(Beginning of EXERCISE DATA)
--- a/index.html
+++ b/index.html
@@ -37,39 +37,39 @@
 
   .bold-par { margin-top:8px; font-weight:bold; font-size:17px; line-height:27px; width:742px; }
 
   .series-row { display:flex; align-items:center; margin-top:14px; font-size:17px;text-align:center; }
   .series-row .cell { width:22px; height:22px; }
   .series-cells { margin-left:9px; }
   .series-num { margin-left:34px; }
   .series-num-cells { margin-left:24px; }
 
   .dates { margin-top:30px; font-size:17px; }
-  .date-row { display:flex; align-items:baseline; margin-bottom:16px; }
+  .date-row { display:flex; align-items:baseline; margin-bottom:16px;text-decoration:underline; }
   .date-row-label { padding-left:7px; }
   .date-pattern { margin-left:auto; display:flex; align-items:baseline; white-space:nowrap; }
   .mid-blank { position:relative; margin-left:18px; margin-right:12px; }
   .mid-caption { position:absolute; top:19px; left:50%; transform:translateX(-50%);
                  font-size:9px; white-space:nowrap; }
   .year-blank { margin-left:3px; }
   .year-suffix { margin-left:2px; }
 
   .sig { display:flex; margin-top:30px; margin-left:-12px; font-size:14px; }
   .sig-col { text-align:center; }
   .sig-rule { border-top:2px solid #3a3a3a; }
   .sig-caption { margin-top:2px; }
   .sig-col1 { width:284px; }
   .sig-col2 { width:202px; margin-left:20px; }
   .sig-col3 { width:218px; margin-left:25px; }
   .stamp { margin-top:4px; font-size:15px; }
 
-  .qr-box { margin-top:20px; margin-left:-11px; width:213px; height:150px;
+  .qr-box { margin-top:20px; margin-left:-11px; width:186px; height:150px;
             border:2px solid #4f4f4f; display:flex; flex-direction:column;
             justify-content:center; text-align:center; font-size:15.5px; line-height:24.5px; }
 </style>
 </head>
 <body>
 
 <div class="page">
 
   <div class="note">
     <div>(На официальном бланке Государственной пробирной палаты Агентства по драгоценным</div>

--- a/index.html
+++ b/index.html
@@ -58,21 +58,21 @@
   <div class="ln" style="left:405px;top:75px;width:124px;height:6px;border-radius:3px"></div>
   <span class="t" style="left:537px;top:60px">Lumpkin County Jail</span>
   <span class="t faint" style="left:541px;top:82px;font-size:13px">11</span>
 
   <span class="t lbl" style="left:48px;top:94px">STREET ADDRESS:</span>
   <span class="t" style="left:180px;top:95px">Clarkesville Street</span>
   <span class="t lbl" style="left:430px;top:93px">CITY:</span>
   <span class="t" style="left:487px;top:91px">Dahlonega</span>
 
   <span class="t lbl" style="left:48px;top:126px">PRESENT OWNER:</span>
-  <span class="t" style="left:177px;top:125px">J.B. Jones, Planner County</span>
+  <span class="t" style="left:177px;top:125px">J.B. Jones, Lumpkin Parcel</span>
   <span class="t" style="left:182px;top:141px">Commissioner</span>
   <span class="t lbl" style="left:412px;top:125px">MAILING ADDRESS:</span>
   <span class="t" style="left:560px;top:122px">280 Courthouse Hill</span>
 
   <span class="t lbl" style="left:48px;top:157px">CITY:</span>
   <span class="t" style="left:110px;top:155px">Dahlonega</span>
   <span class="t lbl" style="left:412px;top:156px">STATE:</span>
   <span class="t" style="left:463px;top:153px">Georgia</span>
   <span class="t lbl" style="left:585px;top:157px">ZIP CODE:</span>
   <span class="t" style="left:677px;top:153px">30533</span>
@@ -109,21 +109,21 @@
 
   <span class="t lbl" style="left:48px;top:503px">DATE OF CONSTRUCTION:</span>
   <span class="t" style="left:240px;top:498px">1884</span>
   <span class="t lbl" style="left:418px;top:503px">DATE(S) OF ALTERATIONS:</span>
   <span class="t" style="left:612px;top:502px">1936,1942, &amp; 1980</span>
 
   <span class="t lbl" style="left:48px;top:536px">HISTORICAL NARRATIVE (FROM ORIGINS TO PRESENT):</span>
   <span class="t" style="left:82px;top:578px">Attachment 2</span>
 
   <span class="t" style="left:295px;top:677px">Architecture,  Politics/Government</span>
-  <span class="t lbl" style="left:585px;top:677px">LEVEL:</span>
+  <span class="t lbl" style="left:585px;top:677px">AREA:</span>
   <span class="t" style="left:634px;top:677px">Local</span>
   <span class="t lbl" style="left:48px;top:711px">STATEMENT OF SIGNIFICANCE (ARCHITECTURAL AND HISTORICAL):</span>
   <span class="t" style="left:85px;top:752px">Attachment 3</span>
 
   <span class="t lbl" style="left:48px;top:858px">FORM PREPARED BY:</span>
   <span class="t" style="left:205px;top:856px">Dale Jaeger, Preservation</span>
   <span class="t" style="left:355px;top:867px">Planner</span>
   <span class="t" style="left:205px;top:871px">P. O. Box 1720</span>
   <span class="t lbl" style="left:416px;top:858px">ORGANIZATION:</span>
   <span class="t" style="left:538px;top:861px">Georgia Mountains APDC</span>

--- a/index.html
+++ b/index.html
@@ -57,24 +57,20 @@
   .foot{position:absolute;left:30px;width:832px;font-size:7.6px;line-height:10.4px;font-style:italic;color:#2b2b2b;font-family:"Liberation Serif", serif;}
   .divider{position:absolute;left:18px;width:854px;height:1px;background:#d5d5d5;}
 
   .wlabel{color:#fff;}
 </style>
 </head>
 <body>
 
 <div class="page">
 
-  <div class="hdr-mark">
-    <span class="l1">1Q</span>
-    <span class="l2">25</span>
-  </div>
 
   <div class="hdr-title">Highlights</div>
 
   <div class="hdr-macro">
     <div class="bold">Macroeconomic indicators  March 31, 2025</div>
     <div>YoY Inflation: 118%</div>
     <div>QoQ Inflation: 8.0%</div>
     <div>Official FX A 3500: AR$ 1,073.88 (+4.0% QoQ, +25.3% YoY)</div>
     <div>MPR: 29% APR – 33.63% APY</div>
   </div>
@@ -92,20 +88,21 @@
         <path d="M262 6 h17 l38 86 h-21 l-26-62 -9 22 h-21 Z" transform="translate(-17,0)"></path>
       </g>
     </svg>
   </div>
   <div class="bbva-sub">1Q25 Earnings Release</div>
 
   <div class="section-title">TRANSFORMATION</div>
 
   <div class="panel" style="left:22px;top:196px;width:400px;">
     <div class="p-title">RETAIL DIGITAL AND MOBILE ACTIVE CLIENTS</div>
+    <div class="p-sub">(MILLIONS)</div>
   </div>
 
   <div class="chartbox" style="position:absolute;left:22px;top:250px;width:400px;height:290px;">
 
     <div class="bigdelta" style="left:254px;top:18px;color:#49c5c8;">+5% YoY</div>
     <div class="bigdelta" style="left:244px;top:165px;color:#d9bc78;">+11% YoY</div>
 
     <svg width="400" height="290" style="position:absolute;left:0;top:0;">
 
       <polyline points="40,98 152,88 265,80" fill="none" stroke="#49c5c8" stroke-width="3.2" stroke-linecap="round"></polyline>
(End of EXERCISE DATA)
The full listing must be copied exactly, every line included.

● EXERCISE ANSWER
--- a/index.html
+++ b/index.html
@@ -37,39 +37,39 @@
 
   .bold-par { margin-top:8px; font-weight:bold; font-size:17px; line-height:27px; width:742px; }
 
   .series-row { display:flex; align-items:center; margin-top:14px; font-size:17px;text-align:center; }
   .series-row .cell { width:22px; height:22px; }
   .series-cells { margin-left:9px; }
   .series-num { margin-left:34px; }
   .series-num-cells { margin-left:24px; }
 
   .dates { margin-top:30px; font-size:17px; }
-  .date-row { display:flex; align-items:baseline; margin-bottom:16px; }
+  .date-row { display:flex; align-items:baseline; margin-bottom:16px;text-decoration:underline; }
   .date-row-label { padding-left:7px; }
   .date-pattern { margin-left:auto; display:flex; align-items:baseline; white-space:nowrap; }
   .mid-blank { position:relative; margin-left:18px; margin-right:12px; }
   .mid-caption { position:absolute; top:19px; left:50%; transform:translateX(-50%);
                  font-size:9px; white-space:nowrap; }
   .year-blank { margin-left:3px; }
   .year-suffix { margin-left:2px; }
 
   .sig { display:flex; margin-top:30px; margin-left:-12px; font-size:14px; }
   .sig-col { text-align:center; }
   .sig-rule { border-top:2px solid #3a3a3a; }
   .sig-caption { margin-top:2px; }
   .sig-col1 { width:284px; }
   .sig-col2 { width:202px; margin-left:20px; }
   .sig-col3 { width:218px; margin-left:25px; }
   .stamp { margin-top:4px; font-size:15px; }
 
-  .qr-box { margin-top:20px; margin-left:-11px; width:213px; height:150px;
+  .qr-box { margin-top:20px; margin-left:-11px; width:186px; height:150px;
             border:2px solid #4f4f4f; display:flex; flex-direction:column;
             justify-content:center; text-align:center; font-size:15.5px; line-height:24.5px; }
 </style>
 </head>
 <body>
 
 <div class="page">
 
   <div class="note">
     <div>(На официальном бланке Государственной пробирной палаты Агентства по драгоценным</div>

--- a/index.html
+++ b/index.html
@@ -58,21 +58,21 @@
   <div class="ln" style="left:405px;top:75px;width:124px;height:6px;border-radius:3px"></div>
   <span class="t" style="left:537px;top:60px">Lumpkin County Jail</span>
   <span class="t faint" style="left:541px;top:82px;font-size:13px">11</span>
 
   <span class="t lbl" style="left:48px;top:94px">STREET ADDRESS:</span>
   <span class="t" style="left:180px;top:95px">Clarkesville Street</span>
   <span class="t lbl" style="left:430px;top:93px">CITY:</span>
   <span class="t" style="left:487px;top:91px">Dahlonega</span>
 
   <span class="t lbl" style="left:48px;top:126px">PRESENT OWNER:</span>
-  <span class="t" style="left:177px;top:125px">J.B. Jones, Planner County</span>
+  <span class="t" style="left:177px;top:125px">J.B. Jones, Lumpkin Parcel</span>
   <span class="t" style="left:182px;top:141px">Commissioner</span>
   <span class="t lbl" style="left:412px;top:125px">MAILING ADDRESS:</span>
   <span class="t" style="left:560px;top:122px">280 Courthouse Hill</span>
 
   <span class="t lbl" style="left:48px;top:157px">CITY:</span>
   <span class="t" style="left:110px;top:155px">Dahlonega</span>
   <span class="t lbl" style="left:412px;top:156px">STATE:</span>
   <span class="t" style="left:463px;top:153px">Georgia</span>
   <span class="t lbl" style="left:585px;top:157px">ZIP CODE:</span>
   <span class="t" style="left:677px;top:153px">30533</span>
@@ -109,21 +109,21 @@
 
   <span class="t lbl" style="left:48px;top:503px">DATE OF CONSTRUCTION:</span>
   <span class="t" style="left:240px;top:498px">1884</span>
   <span class="t lbl" style="left:418px;top:503px">DATE(S) OF ALTERATIONS:</span>
   <span class="t" style="left:612px;top:502px">1936,1942, &amp; 1980</span>
 
   <span class="t lbl" style="left:48px;top:536px">HISTORICAL NARRATIVE (FROM ORIGINS TO PRESENT):</span>
   <span class="t" style="left:82px;top:578px">Attachment 2</span>
 
   <span class="t" style="left:295px;top:677px">Architecture,  Politics/Government</span>
-  <span class="t lbl" style="left:585px;top:677px">LEVEL:</span>
+  <span class="t lbl" style="left:585px;top:677px">AREA:</span>
   <span class="t" style="left:634px;top:677px">Local</span>
   <span class="t lbl" style="left:48px;top:711px">STATEMENT OF SIGNIFICANCE (ARCHITECTURAL AND HISTORICAL):</span>
   <span class="t" style="left:85px;top:752px">Attachment 3</span>
 
   <span class="t lbl" style="left:48px;top:858px">FORM PREPARED BY:</span>
   <span class="t" style="left:205px;top:856px">Dale Jaeger, Preservation</span>
   <span class="t" style="left:355px;top:867px">Planner</span>
   <span class="t" style="left:205px;top:871px">P. O. Box 1720</span>
   <span class="t lbl" style="left:416px;top:858px">ORGANIZATION:</span>
   <span class="t" style="left:538px;top:861px">Georgia Mountains APDC</span>

--- a/index.html
+++ b/index.html
@@ -57,24 +57,20 @@
   .foot{position:absolute;left:30px;width:832px;font-size:7.6px;line-height:10.4px;font-style:italic;color:#2b2b2b;font-family:"Liberation Serif", serif;}
   .divider{position:absolute;left:18px;width:854px;height:1px;background:#d5d5d5;}
 
   .wlabel{color:#fff;}
 </style>
 </head>
 <body>
 
 <div class="page">
 
-  <div class="hdr-mark">
-    <span class="l1">1Q</span>
-    <span class="l2">25</span>
-  </div>
 
   <div class="hdr-title">Highlights</div>
 
   <div class="hdr-macro">
     <div class="bold">Macroeconomic indicators  March 31, 2025</div>
     <div>YoY Inflation: 118%</div>
     <div>QoQ Inflation: 8.0%</div>
     <div>Official FX A 3500: AR$ 1,073.88 (+4.0% QoQ, +25.3% YoY)</div>
     <div>MPR: 29% APR – 33.63% APY</div>
   </div>
@@ -92,20 +88,21 @@
         <path d="M262 6 h17 l38 86 h-21 l-26-62 -9 22 h-21 Z" transform="translate(-17,0)"></path>
       </g>
     </svg>
   </div>
   <div class="bbva-sub">1Q25 Earnings Release</div>
 
   <div class="section-title">TRANSFORMATION</div>
 
   <div class="panel" style="left:22px;top:196px;width:400px;">
     <div class="p-title">RETAIL DIGITAL AND MOBILE ACTIVE CLIENTS</div>
+    <div class="p-sub">(MILLIONS)</div>
   </div>
 
   <div class="chartbox" style="position:absolute;left:22px;top:250px;width:400px;height:290px;">
 
     <div class="bigdelta" style="left:254px;top:18px;color:#49c5c8;">+5% YoY</div>
     <div class="bigdelta" style="left:244px;top:165px;color:#d9bc78;">+11% YoY</div>
 
     <svg width="400" height="290" style="position:absolute;left:0;top:0;">
 
       <polyline points="40,98 152,88 265,80" fill="none" stroke="#49c5c8" stroke-width="3.2" stroke-linecap="round"></polyline>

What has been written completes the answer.